# [What to work on]
Although the entries contain pictures, repeat only their words, exactly as written.

# [Record set]
------------------------
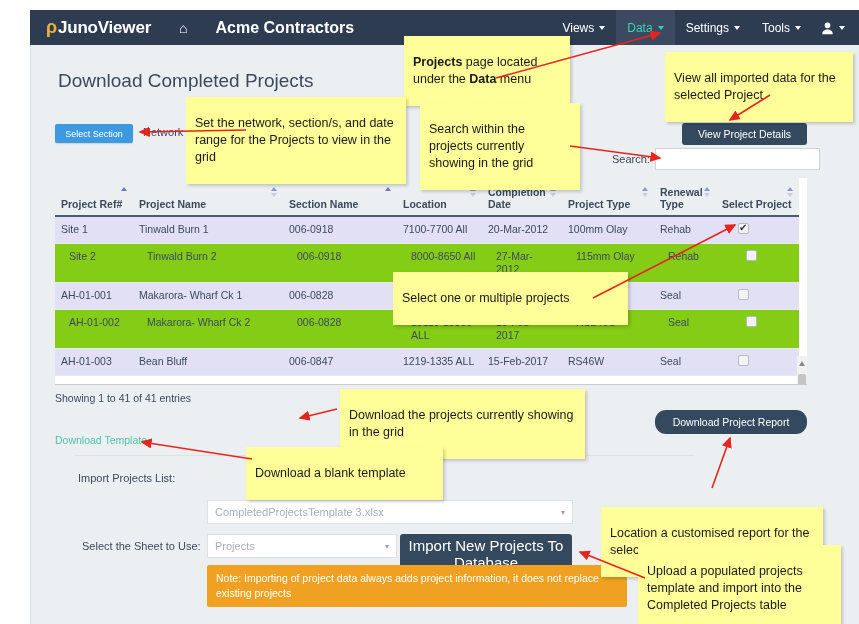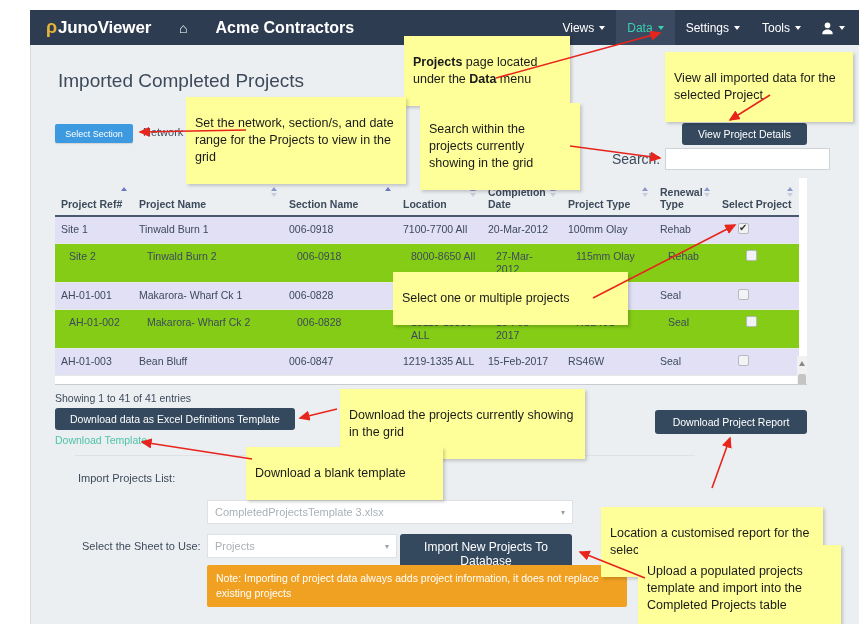"Imported Completed Projects" div.page-title { text: Imported -> Download }
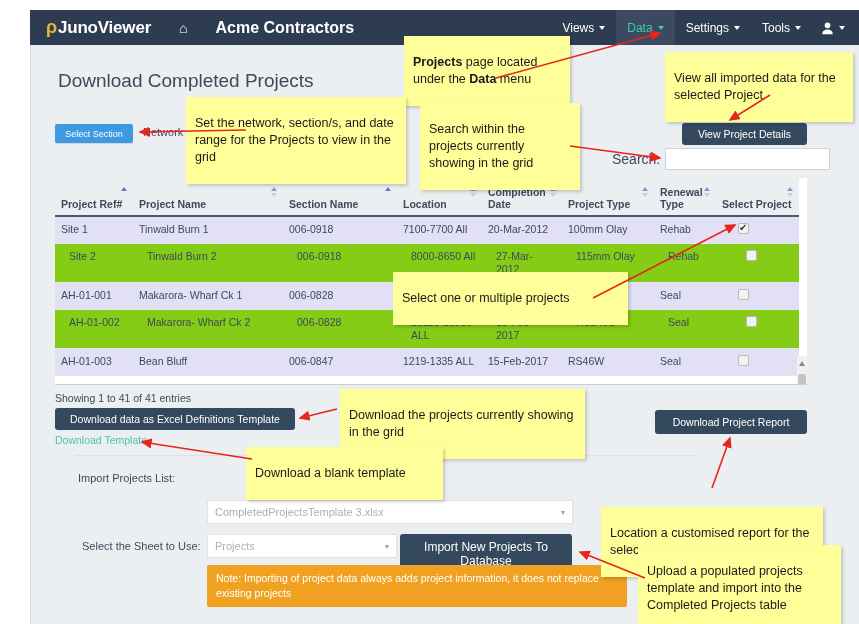"Search:" .search-label { font-size: 14px -> 11px }
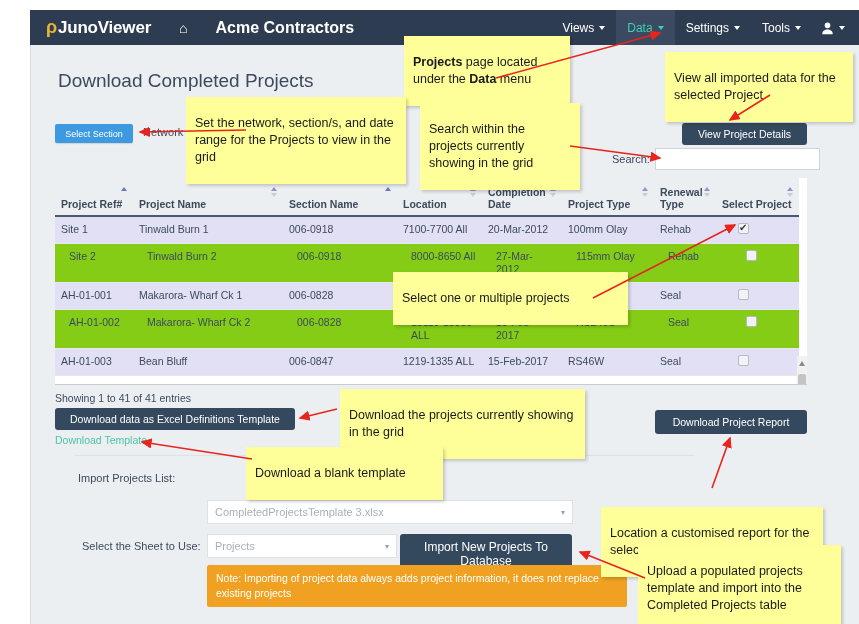"Download data as Excel Definitions" button.dl-defs-btn { html: <button>Download data as Excel Definitions Template</button> -> none }
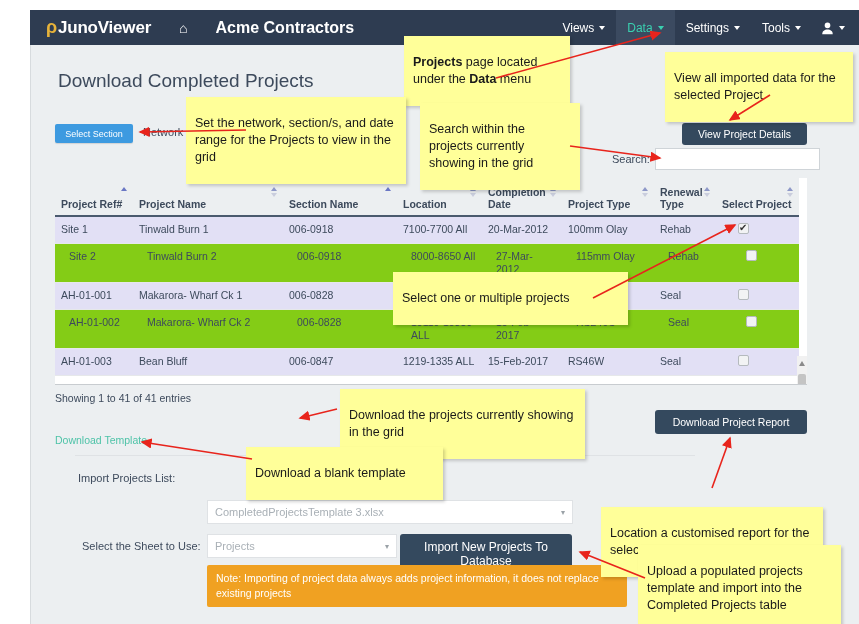"Download Project Report" .dl-report-btn { border-radius: 3px -> 11px }
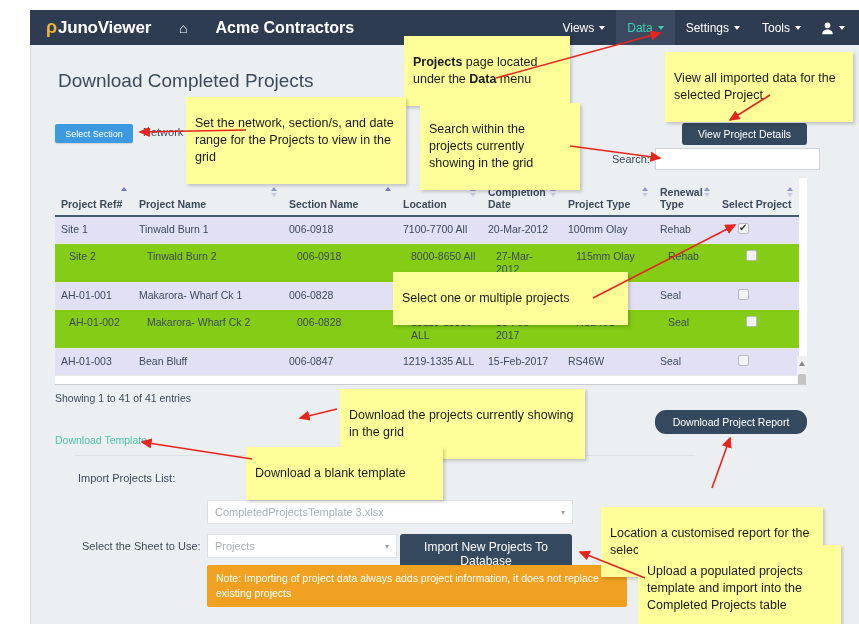"Import New Projects To Database" .import-btn { font-size: 12px -> 15px }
------------------------
# [Task solution]
"Imported Completed Projects" div.page-title { text: Imported -> Download }
"Search:" .search-label { font-size: 14px -> 11px }
"Download data as Excel Definitions" button.dl-defs-btn { html: <button>Download data as Excel Definitions Template</button> -> none }
"Download Project Report" .dl-report-btn { border-radius: 3px -> 11px }
"Import New Projects To Database" .import-btn { font-size: 12px -> 15px }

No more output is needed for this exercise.